If he adds nothing to his game, he’ll spend a decade in the league as an above average scorer thanks to his athleticism and shot-making.
But if his body fills out? If he learns how to process what’s happening on the floor around him? If he continues to develop the ability to teammates better? If he learns how to balance scoring and passing; how to balance playing on and off the ball; how to put in effort and position himself properly on the defensive end?
If he learns how to harness that athleticism, there’s no reason that Jalen Green can’t one day be as good as Zach LaVine or Brad Beal.
Once he realizes that scoring and dunking can only get him so far, once he figures out that it’s everything else that will make him a great player, he’ll be a star.
Be patient.
But I do believe he’ll get there.
Reading through this article, a thought popped into my head. I don’t really know if the ignite team is 100% taking advantage of their situation.
An environment where skill development is more important than winning or losing has some value.
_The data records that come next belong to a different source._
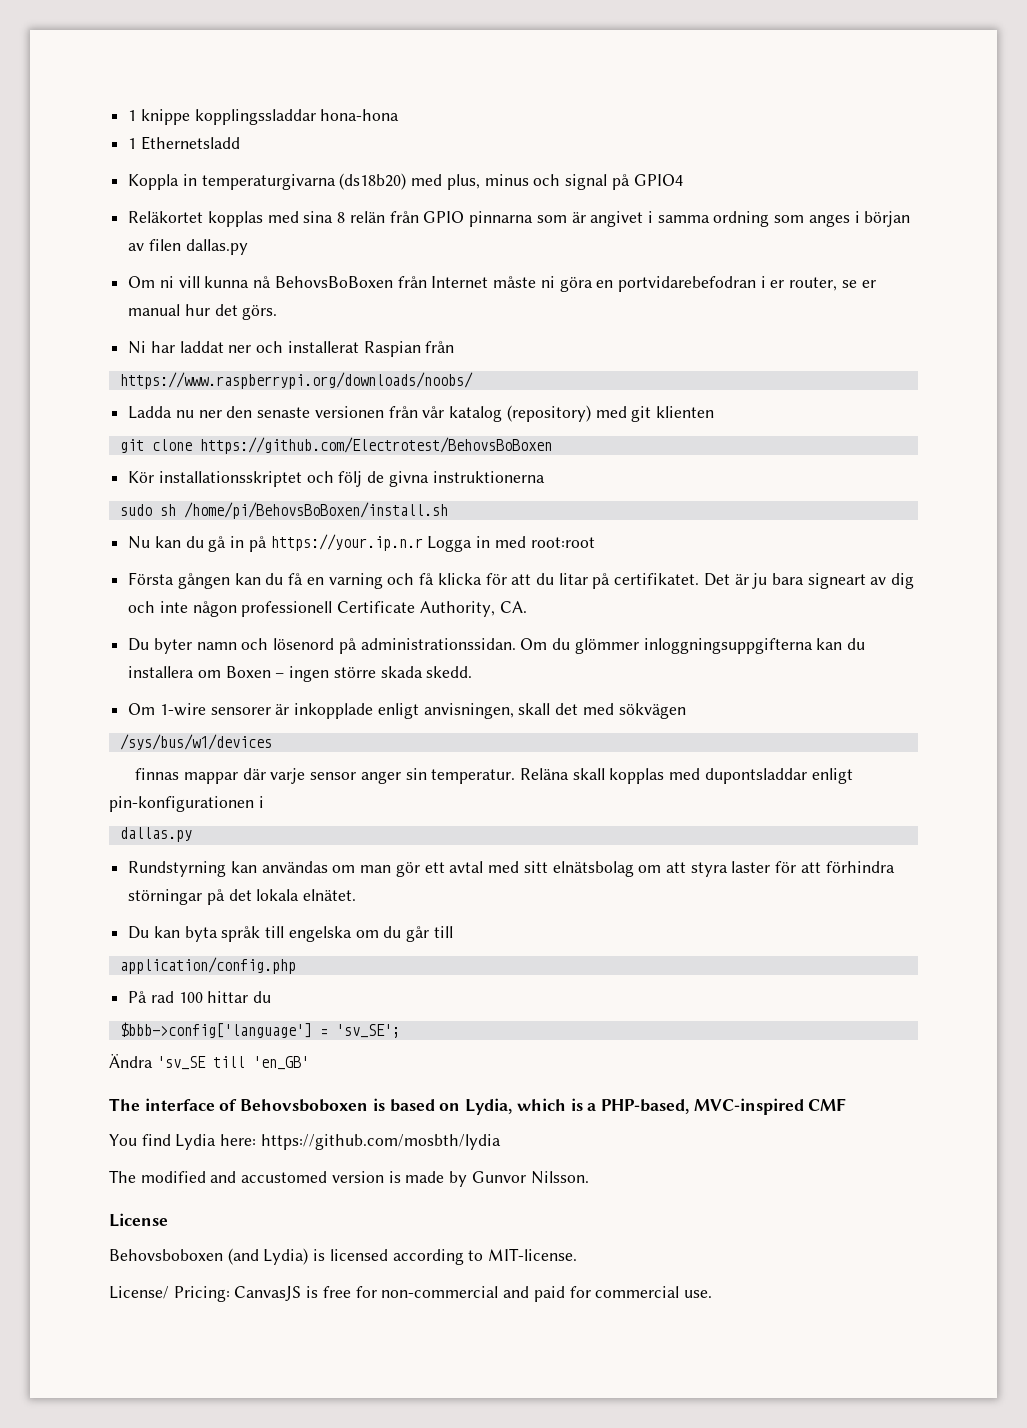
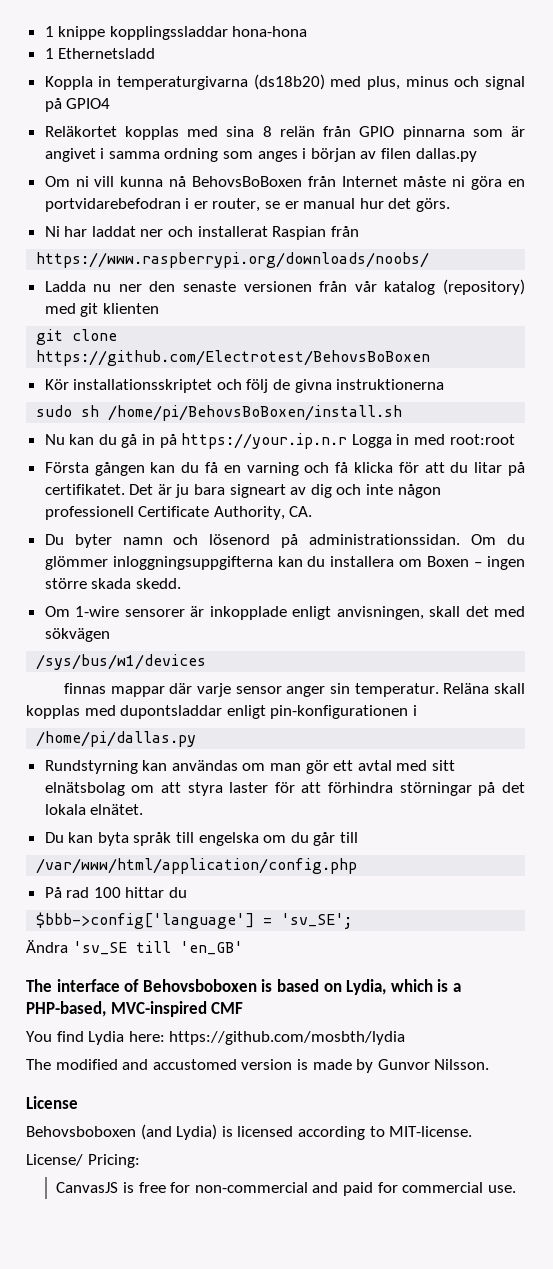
  Reläna skall kopplas med dupontsladdar enligt pin-konfigurationen i
- dallas.py
+ /home/pi/dallas.py
- application/config.php
+ /var/www/html/application/config.php
- License/ Pricing: CanvasJS is free for non-commercial and paid for commercial use.
+ License/ Pricing:
+ CanvasJS is free for non-commercial and paid for commercial use.

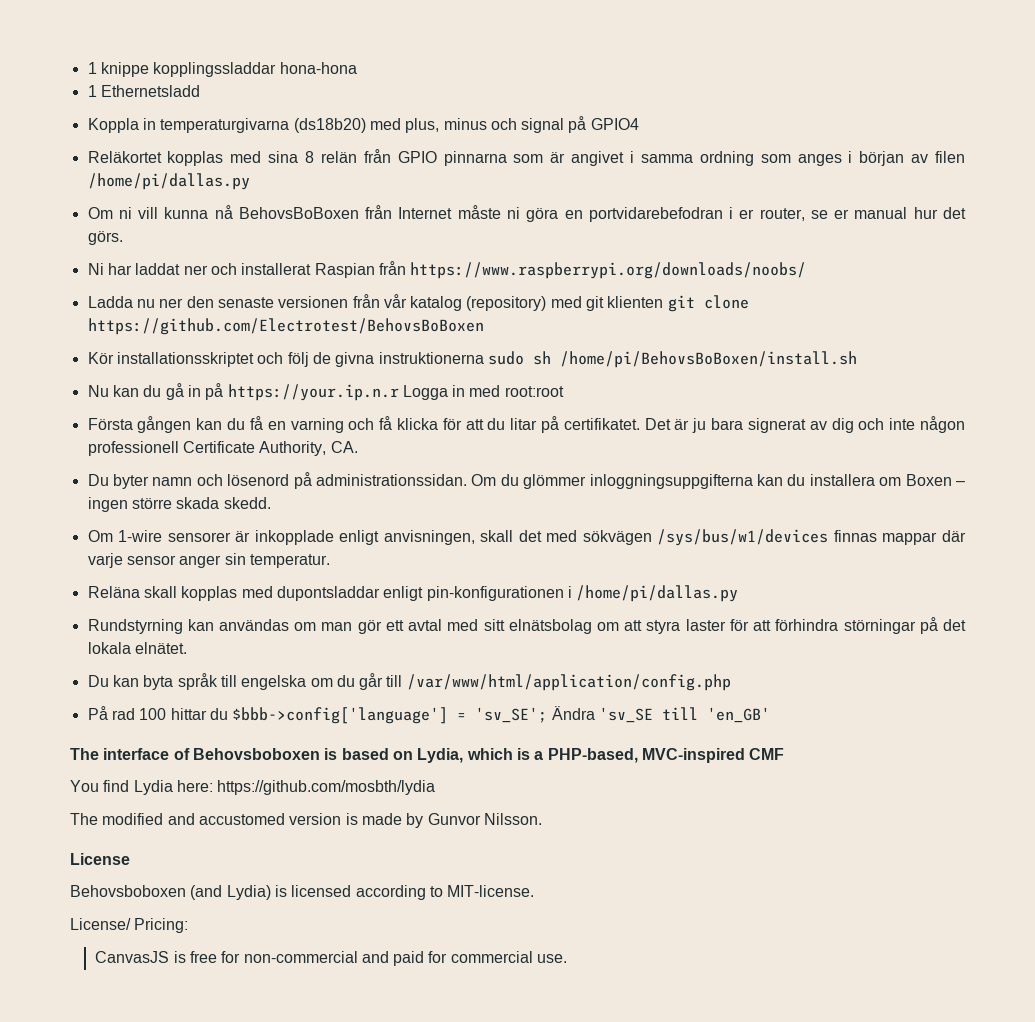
- Reläkortet kopplas med sina 8 relän från GPIO pinnarna som är angivet i samma ordning som anges i början av filen dallas.py
+ Reläkortet kopplas med sina 8 relän från GPIO pinnarna som är angivet i samma ordning som anges i början av filen /home/pi/dallas.py
- Ni har laddat ner och installerat Raspian från
- https://www.raspberrypi.org/downloads/noobs/
+ Ni har laddat ner och installerat Raspian från https://www.raspberrypi.org/downloads/noobs/
- Ladda nu ner den senaste versionen från vår katalog (repository) med git klienten
- git clone https://github.com/Electrotest/BehovsBoBoxen
+ Ladda nu ner den senaste versionen från vår katalog (repository) med git klienten git clone https://github.com/Electrotest/BehovsBoBoxen
- Kör installationsskriptet och följ de givna instruktionerna
- sudo sh /home/pi/BehovsBoBoxen/install.sh
+ Kör installationsskriptet och följ de givna instruktionerna sudo sh /home/pi/BehovsBoBoxen/install.sh
- Det är ju bara signeart av dig och inte någon professionell Certificate Authority, CA.
+ Det är ju bara signerat av dig och inte någon professionell Certificate Authority, CA.
- Om 1-wire sensorer är inkopplade enligt anvisningen, skall det med sökvägen
- /sys/bus/w1/devices
- finnas mappar där varje sensor anger sin temperatur. Reläna skall kopplas med dupontsladdar enligt pin-konfigurationen i
- /home/pi/dallas.py
+ Om 1-wire sensorer är inkopplade enligt anvisningen, skall det med sökvägen /sys/bus/w1/devices finnas mappar där varje sensor anger sin temperatur.
+ Reläna skall kopplas med dupontsladdar enligt pin-konfigurationen i /home/pi/dallas.py
- Du kan byta språk till engelska om du går till
- /var/www/html/application/config.php
+ Du kan byta språk till engelska om du går till /var/www/html/application/config.php
- På rad 100 hittar du
- $bbb->config['language'] = 'sv_SE';
- Ändra 'sv_SE till 'en_GB'
+ På rad 100 hittar du $bbb->config['language'] = 'sv_SE'; Ändra 'sv_SE till 'en_GB'

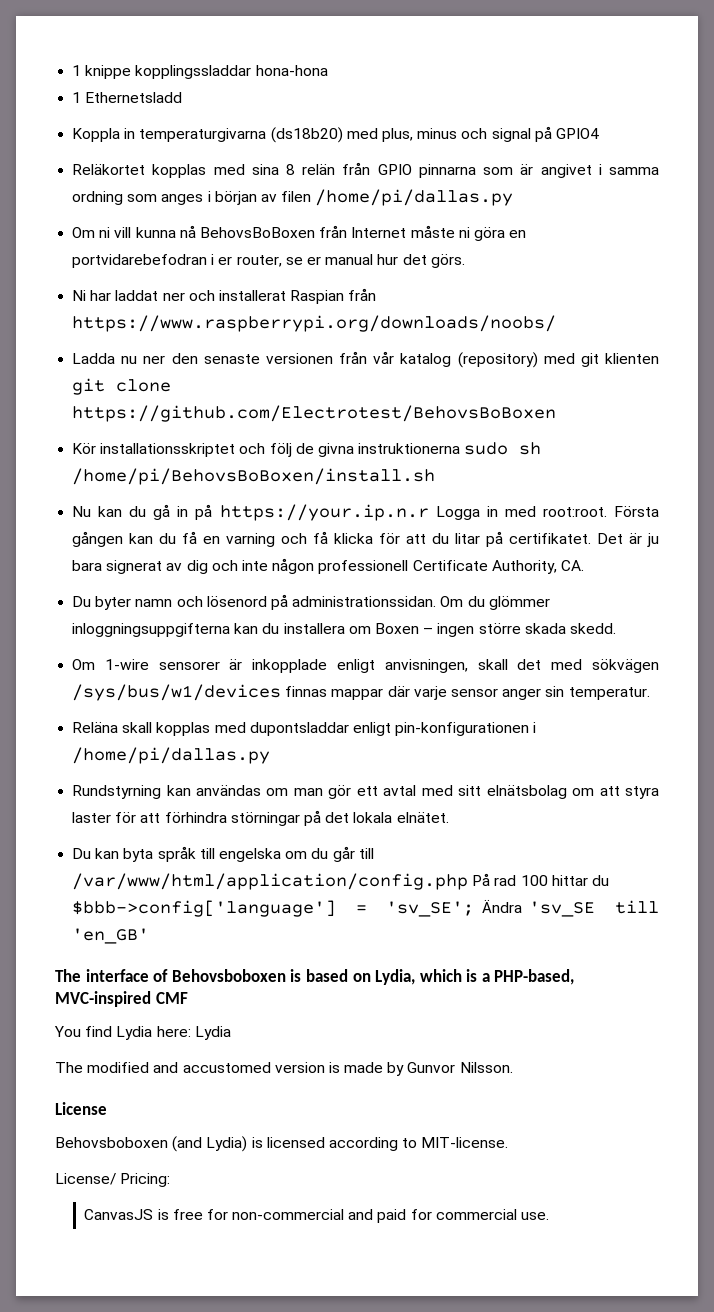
- Nu kan du gå in på https://your.ip.n.r Logga in med root:root
- Första gången kan du få en varning och få klicka för att du litar på certifikatet.
+ Nu kan du gå in på https://your.ip.n.r Logga in med root:root. Första gången kan du få en varning och få klicka för att du litar på certifikatet.
- Du kan byta språk till engelska om du går till /var/www/html/application/config.php
- På rad 100 hittar du $bbb->config['language'] = 'sv_SE'; Ändra 'sv_SE till 'en_GB'
+ Du kan byta språk till engelska om du går till /var/www/html/application/config.php På rad 100 hittar du $bbb->config['language'] = 'sv_SE'; Ändra 'sv_SE till 'en_GB'
- You find Lydia here: https://github.com/mosbth/lydia
+ You find Lydia here: Lydia

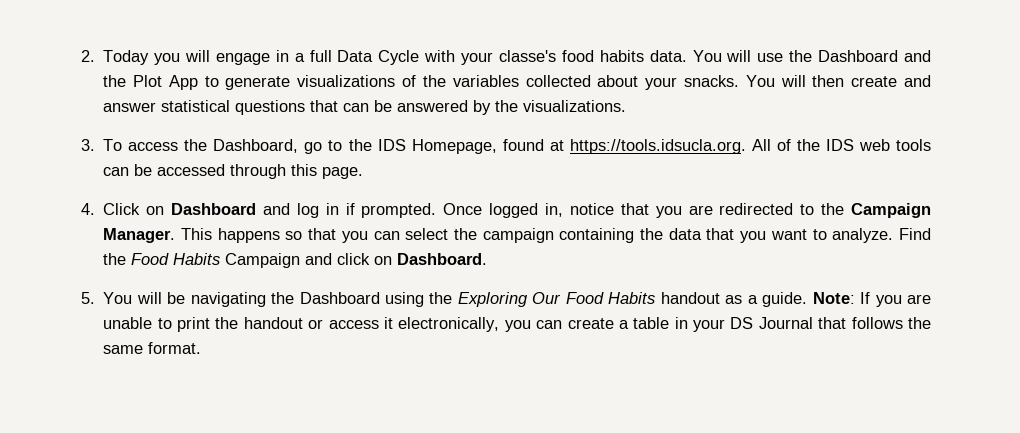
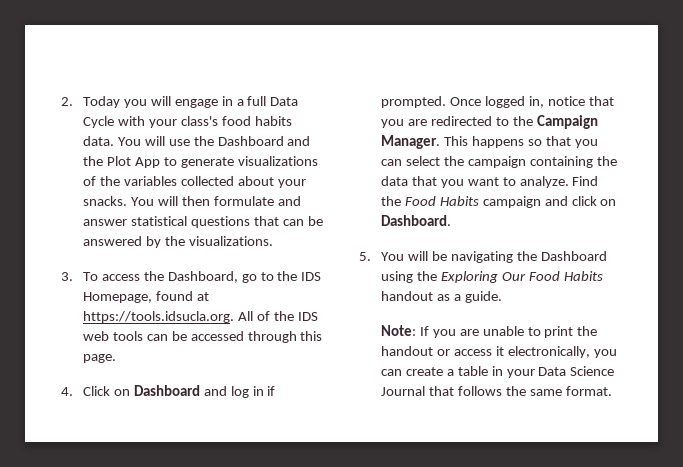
- 2. Today you will engage in a full Data Cycle with your classe's food habits data.
+ 2. Today you will engage in a full Data Cycle with your class's food habits data.
- You will then create and answer statistical questions that can be answered by the visualizations.
+ You will then formulate and answer statistical questions that can be answered by the visualizations.
- Find the Food Habits Campaign and click on Dashboard.
+ Find the Food Habits campaign and click on Dashboard.
- 5. You will be navigating the Dashboard using the Exploring Our Food Habits handout as a guide. Note: If you are unable to print the handout or access it electronically, you can create a table in your DS Journal that follows the same format.
+ 5. You will be navigating the Dashboard using the Exploring Our Food Habits handout as a guide.
+ Note: If you are unable to print the handout or access it electronically, you can create a table in your Data Science Journal that follows the same format.

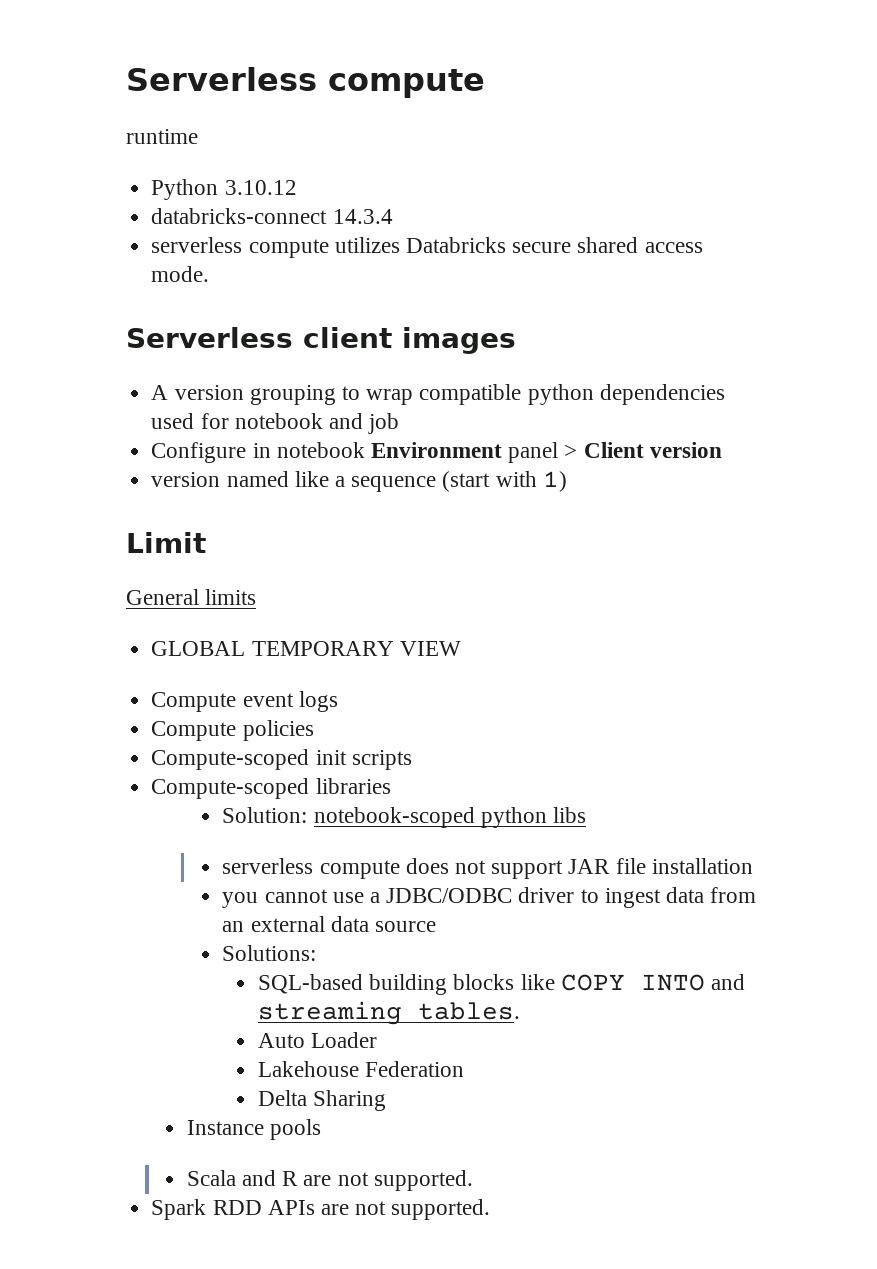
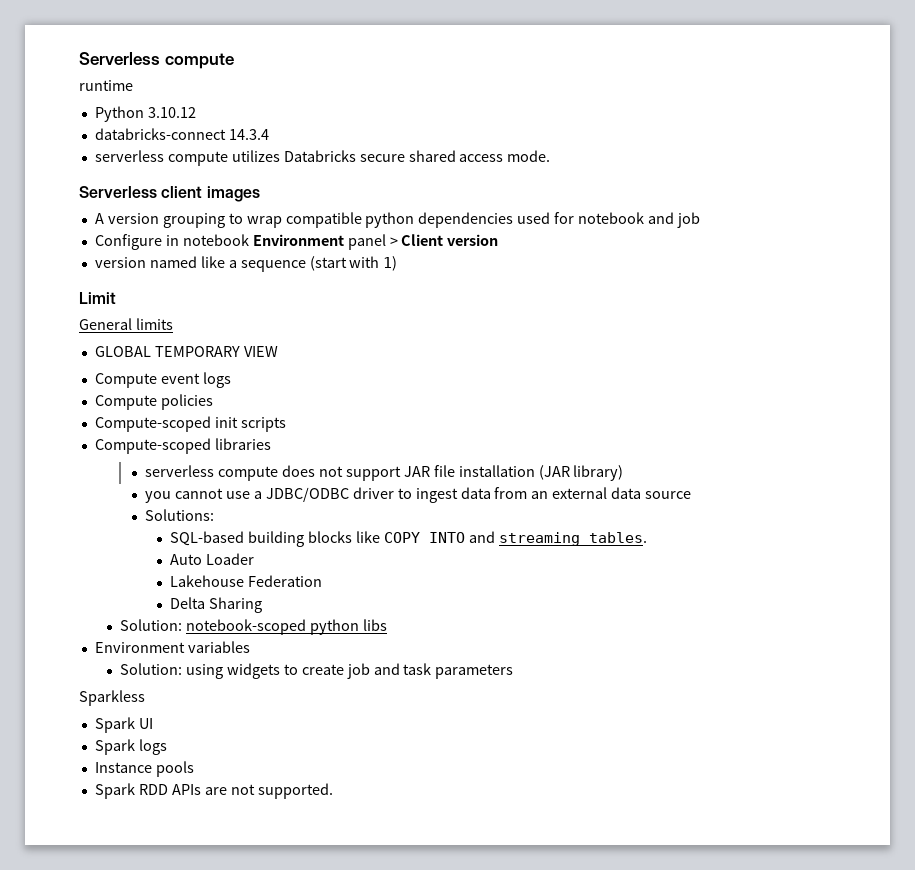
- Solution: notebook-scoped python libs
- serverless compute does not support JAR file installation
+ serverless compute does not support JAR file installation (JAR library)
+ Solution: notebook-scoped python libs
+ Environment variables
+ Solution: using widgets to create job and task parameters
+ Sparkless
+ Spark UI
+ Spark logs
  Instance pools
- Scala and R are not supported.

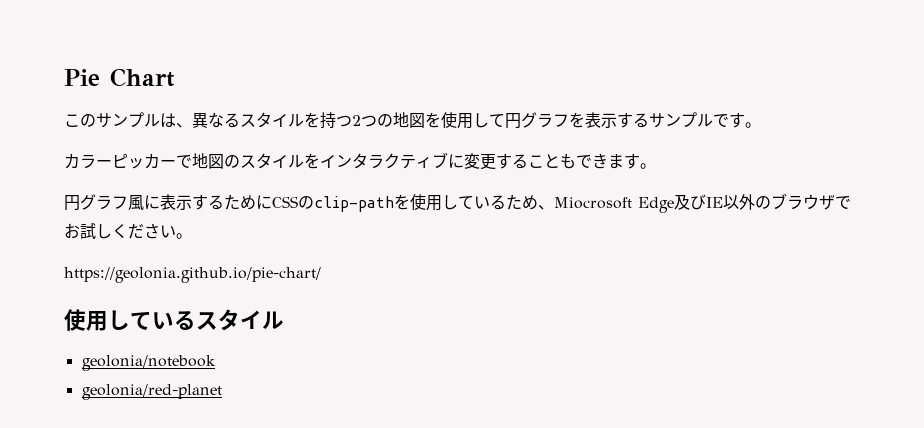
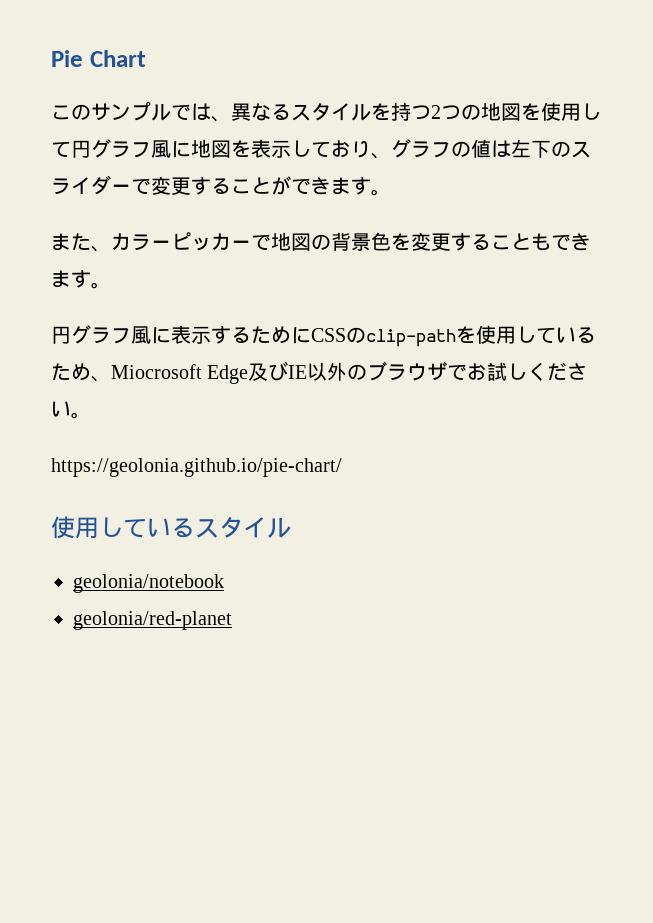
- このサンプルは、異なるスタイルを持つ2つの地図を使用して円グラフを表示するサンプルです。
- カラーピッカーで地図のスタイルをインタラクティブに変更することもできます。
+ このサンプルでは、異なるスタイルを持つ2つの地図を使用して円グラフ風に地図を表示しており、グラフの値は左下のスライダーで変更することができます。
+ また、カラーピッカーで地図の背景色を変更することもできます。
It’s an approach you’ll often see overseas.
But here comes my problem, we’re acting like the ignite letting Green take whatever shot he wants is expanding his game. But it’s actually restricting him to just being a scorer. The reality is he’d be put in that role anywhere he went.
Since the games really don’t matter from a W/L perspective, why not let him play every position or role on a team? Why not ask him to play center? Why not ask him to have a stretch of games that focuses solely on defense?
All those experiences would only help him expand his game like you’re still hoping he can. Instead, we’re putting those developmental skills off for later which makes the entire program seem shallow.
Good for him for getting paid though.